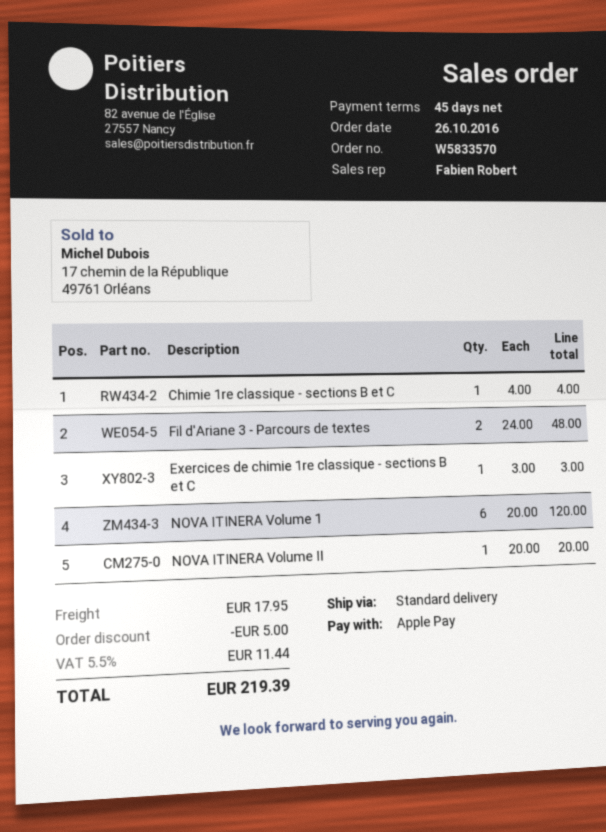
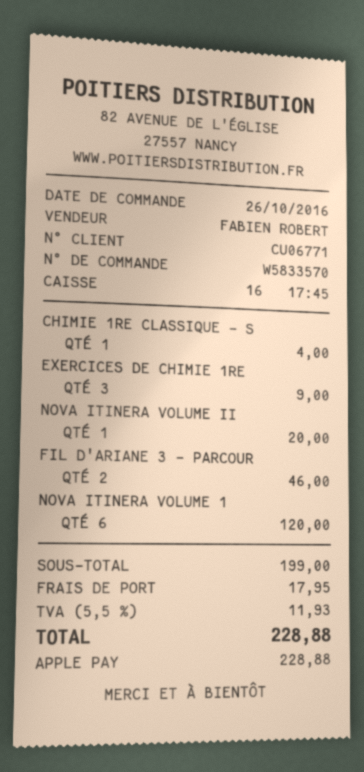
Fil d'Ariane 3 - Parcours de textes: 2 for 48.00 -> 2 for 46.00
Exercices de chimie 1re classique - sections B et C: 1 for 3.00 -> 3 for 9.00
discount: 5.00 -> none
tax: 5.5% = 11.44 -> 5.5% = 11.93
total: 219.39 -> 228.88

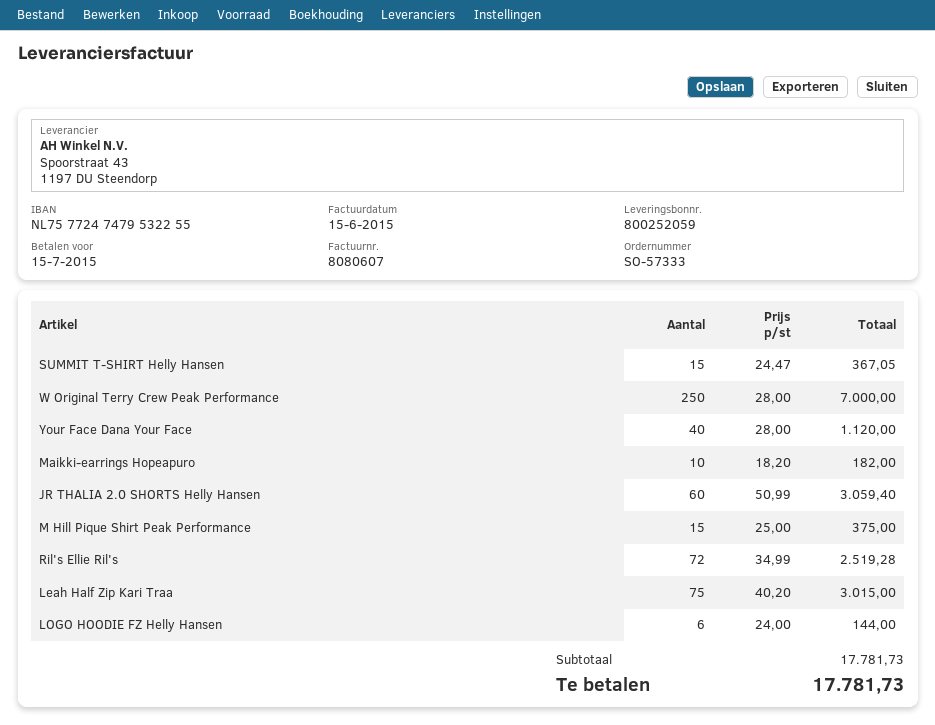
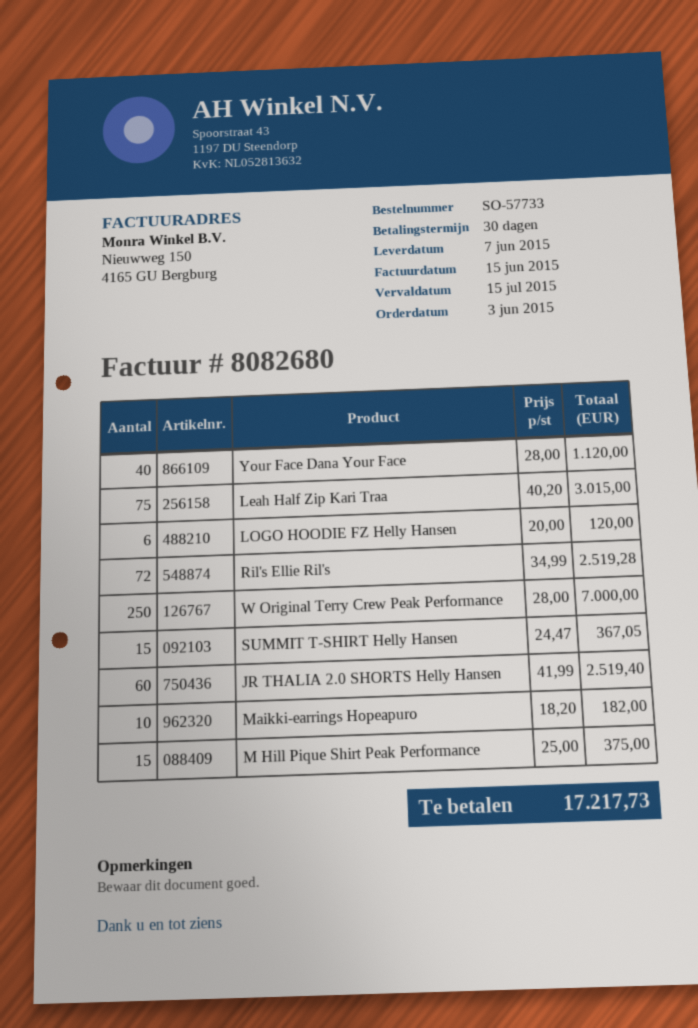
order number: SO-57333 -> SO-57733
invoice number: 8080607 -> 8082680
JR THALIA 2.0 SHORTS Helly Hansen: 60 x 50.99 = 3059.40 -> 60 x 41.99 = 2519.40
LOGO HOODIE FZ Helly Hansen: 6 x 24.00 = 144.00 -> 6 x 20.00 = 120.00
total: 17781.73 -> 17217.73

----

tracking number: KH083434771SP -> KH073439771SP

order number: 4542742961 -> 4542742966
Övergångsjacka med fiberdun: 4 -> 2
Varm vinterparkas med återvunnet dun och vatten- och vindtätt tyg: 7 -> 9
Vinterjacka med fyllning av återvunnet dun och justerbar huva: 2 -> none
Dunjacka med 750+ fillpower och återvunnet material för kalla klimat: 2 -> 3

----

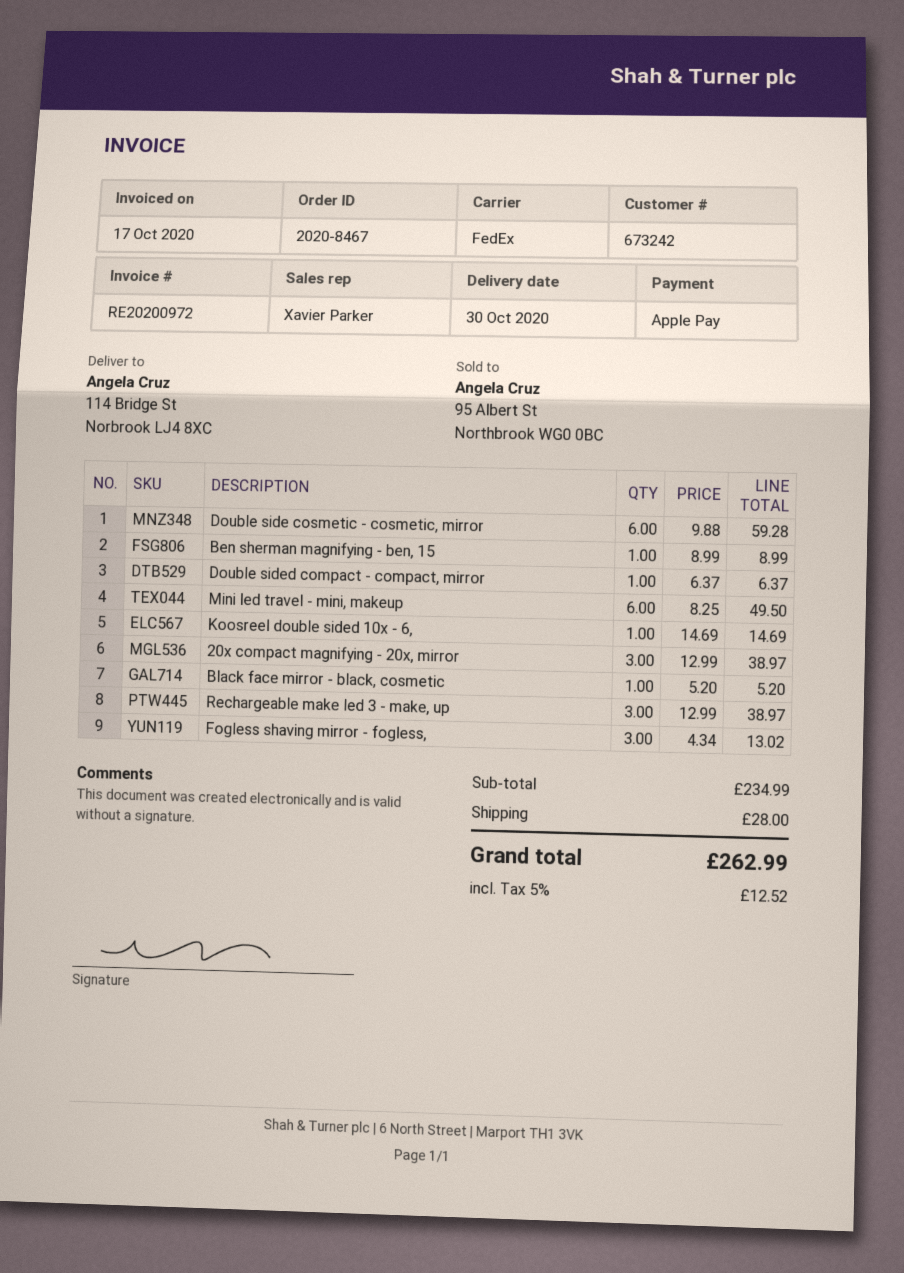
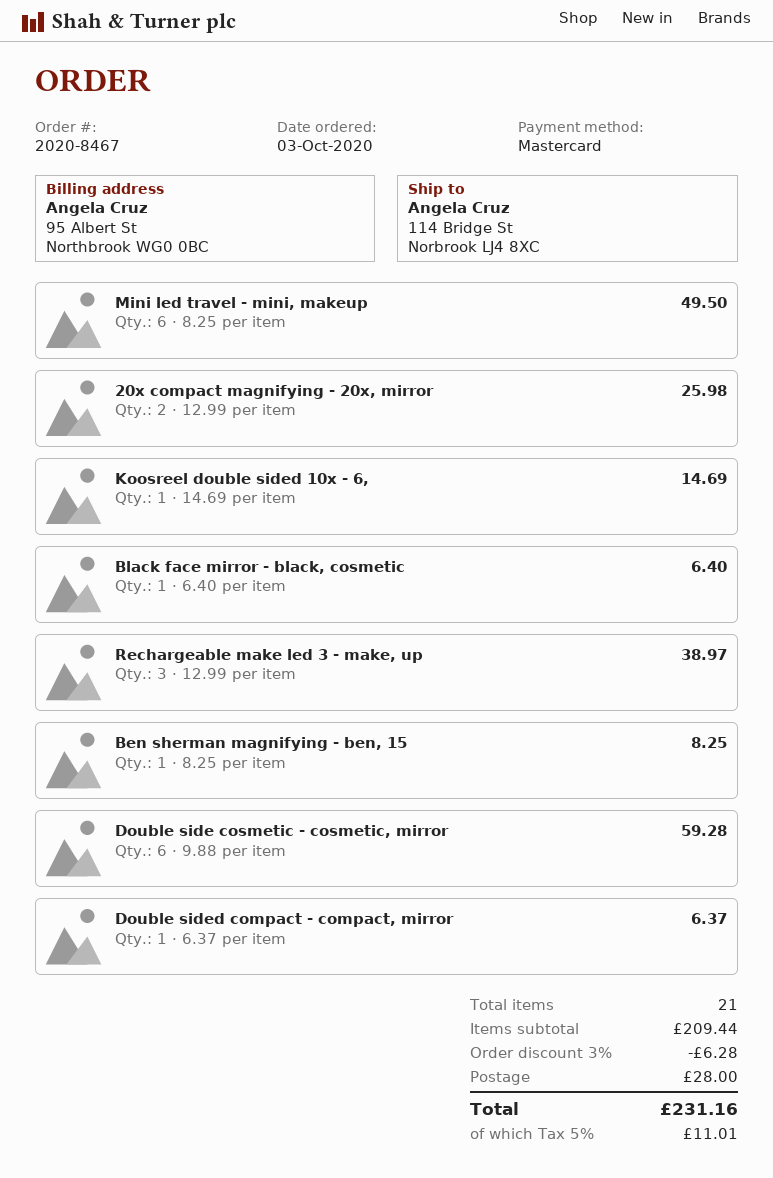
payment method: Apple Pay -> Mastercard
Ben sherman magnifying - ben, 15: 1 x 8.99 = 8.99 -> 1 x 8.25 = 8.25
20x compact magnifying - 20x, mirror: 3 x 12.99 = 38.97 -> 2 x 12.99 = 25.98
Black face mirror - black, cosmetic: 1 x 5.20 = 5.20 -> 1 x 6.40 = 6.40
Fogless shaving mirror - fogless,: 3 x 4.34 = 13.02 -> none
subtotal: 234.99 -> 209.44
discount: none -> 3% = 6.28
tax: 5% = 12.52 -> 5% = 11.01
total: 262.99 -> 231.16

----

Task to carry out:
In the listing above, find the line containing "Fil d'Ariane 3" and the line containing "total: 17781.73 -> 17217.73"; print those lines and every line between them exactly, leaving out pictures.

Exercise answer:
Fil d'Ariane 3 - Parcours de textes: 2 for 48.00 -> 2 for 46.00
Exercices de chimie 1re classique - sections B et C: 1 for 3.00 -> 3 for 9.00
discount: 5.00 -> none
tax: 5.5% = 11.44 -> 5.5% = 11.93
total: 219.39 -> 228.88

order number: SO-57333 -> SO-57733
invoice number: 8080607 -> 8082680
JR THALIA 2.0 SHORTS Helly Hansen: 60 x 50.99 = 3059.40 -> 60 x 41.99 = 2519.40
LOGO HOODIE FZ Helly Hansen: 6 x 24.00 = 144.00 -> 6 x 20.00 = 120.00
total: 17781.73 -> 17217.73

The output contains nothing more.